Solo qualche settimana fa Roberto Mancini portava su di una spalla il feretro di Sinisa, oggi piange per il suo gemello. Un periodo assai difficile per il nostro cittì: questi sono i momenti in cui ci si interroga sul rapporto tra vita e morte, sul tempismo maledetto del morbo incurabile. Nella nostra concezione postmoderna la morte di una persona cara non è mai giusta, non può esserlo. L’interruzione di ciò che fluisce naturalmente è proprio ciò che non deve accadere. Una persona può aiutare Roberto in questo momento tragico, e questi è Seneca: “La vita ha condotto alcuni con la massima rapidità dove non potevano evitare di giungere, nonostante ogni loro indugio; altri li ha macerati e consumati lentamente. Non è opportuno, lo sai, conservare la vita in ogni caso; essa, infatti, non è di per sé un bene, lo è, invece, vivere come si deve. Pertanto il saggio vivrà quanto a lungo gli compete, non quanto più può”. Il Mancio comprenda come la lunghezza della vita sia scollegata dalla qualità di essa. Luca Vialli ha vissuto rettamente, come si deve: è stato un saggio, un campione in tutte le sfaccettature della sua vita. Quella calcistica l’abbiamo conosciuta, ed è quella che lo lega al gemello Roberto. Facevano parte della Samp di Boskov che vinse lo storico Scudetto del ’91, la Sampd’Oro battuta solamente da una punizione di Koeman in finale di Coppa dei Campioni a Wembley. Lo stesso palcoscenico sul quale trent’anni dopo Luca Vialli, Roberto Mancini e una spedizione intera conquistarono l’Europeo. È stato un amuleto; consigliere fidato del Mancio e collante dello spogliatoio, uomo superstizione prima di ogni partenza per lo stadio – il pullman faceva pochi metri e poi riapriva le porte per Luca – e tifoso girato di spalle durante i rigori. Luca si era totalmente immerso nella Nazionale e questa ha giovato incredibilmente della sua presenza, insieme al blocco Samp costruito intorno al cittì. Roberto ha detto, in una nota, di aver rivolto ogni giorno le sue preghiere per la guarigione di Luca, dal primo attimo della malattia. È anzitutto lui che perde un pezzo importante della sua vita: lo possiamo capire dall’abbraccio incastonato dalle telecamere nell’arabesco Azzurro della follia di Wembley. L’abbraccio della consacrazione tra due campioni: avevano chiuso il cerchio, vinto in Azzurro. L’ultimo capitano di una Juve Campione d’Europa lo meritava, un giocatore della sua classe lo meritava.

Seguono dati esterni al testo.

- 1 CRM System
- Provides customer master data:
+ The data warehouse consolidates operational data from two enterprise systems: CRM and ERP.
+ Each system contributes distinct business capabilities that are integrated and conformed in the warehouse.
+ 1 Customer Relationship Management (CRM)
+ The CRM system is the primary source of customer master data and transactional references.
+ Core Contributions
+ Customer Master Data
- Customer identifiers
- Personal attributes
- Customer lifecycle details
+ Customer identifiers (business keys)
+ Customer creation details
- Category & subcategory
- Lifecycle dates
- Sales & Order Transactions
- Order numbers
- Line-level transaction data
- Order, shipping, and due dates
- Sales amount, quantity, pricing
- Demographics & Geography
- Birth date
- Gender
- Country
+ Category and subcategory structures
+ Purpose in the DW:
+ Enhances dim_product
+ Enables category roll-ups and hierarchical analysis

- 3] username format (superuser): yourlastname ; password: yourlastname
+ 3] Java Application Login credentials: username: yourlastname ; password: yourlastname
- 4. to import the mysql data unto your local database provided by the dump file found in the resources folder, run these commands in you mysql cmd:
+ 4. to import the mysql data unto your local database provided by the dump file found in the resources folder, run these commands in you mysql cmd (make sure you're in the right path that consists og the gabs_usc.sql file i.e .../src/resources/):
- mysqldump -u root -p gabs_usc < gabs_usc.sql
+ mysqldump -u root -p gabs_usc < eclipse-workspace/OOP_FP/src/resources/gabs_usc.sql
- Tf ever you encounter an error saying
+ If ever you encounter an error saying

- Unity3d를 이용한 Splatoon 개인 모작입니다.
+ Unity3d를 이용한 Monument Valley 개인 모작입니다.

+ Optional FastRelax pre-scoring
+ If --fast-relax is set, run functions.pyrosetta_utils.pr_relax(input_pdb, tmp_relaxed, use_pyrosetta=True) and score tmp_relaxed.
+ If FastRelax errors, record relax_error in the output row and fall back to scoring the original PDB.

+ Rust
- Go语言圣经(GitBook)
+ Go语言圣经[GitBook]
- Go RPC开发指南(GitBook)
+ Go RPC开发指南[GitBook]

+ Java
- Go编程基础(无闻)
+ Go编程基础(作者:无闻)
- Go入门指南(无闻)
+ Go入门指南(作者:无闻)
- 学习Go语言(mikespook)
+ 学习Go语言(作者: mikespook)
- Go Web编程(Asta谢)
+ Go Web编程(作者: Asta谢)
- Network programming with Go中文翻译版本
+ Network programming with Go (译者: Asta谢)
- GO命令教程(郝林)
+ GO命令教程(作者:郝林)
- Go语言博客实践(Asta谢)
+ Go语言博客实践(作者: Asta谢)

Gianluca Vialli un Signore in campo e fuori, l’Inghilterra e la famiglia

Una classe sconfinata, più alta di un centravanti canonico: riduttivo definirlo così ma Luca è semplicemente stato il miglior numero 9 italiano a cavallo tra due decenni. Un 9 con il vizio – o meglio, il gusto – dell’acrobazia. Di lui colpivano l’incredibile portanza fisica abbinata ad una certa leggiadria nelle giocate: ciò spinse il maestro Gianni Brera a rinominarlo Stradivialli. Uno così hanno avuto la fortuna di vederlo anche in Inghilterra, quando la Premier era ancora il campionato del lancio e del tackle. Sposò il Chelsea insieme a Zola – era il ’96 – e vi rimase anche nella leggendaria figura di allenatore-giocatore: con cinque trofei è entrato nella storia dei blues. Necessario aspettare oggi per capire l’impatto che ebbe sul calcio inglese: Legend Luca titola il Daily Express, per il Mirror Sport è The Lion King of Chelsea. Chelsea, il quartiere di Londra dove conobbe la moglie e dove oggi, su di un muro a Stamford Bridge, c’è la sua foto accompagnata da fiori e didascalie, affinché anche i più piccoli tifosi blues capiscano quanto devano all’uomo che ha fatto il Chelsea. Luca Vialli, l’italiano più amato d’Inghilterra, senza dubbio.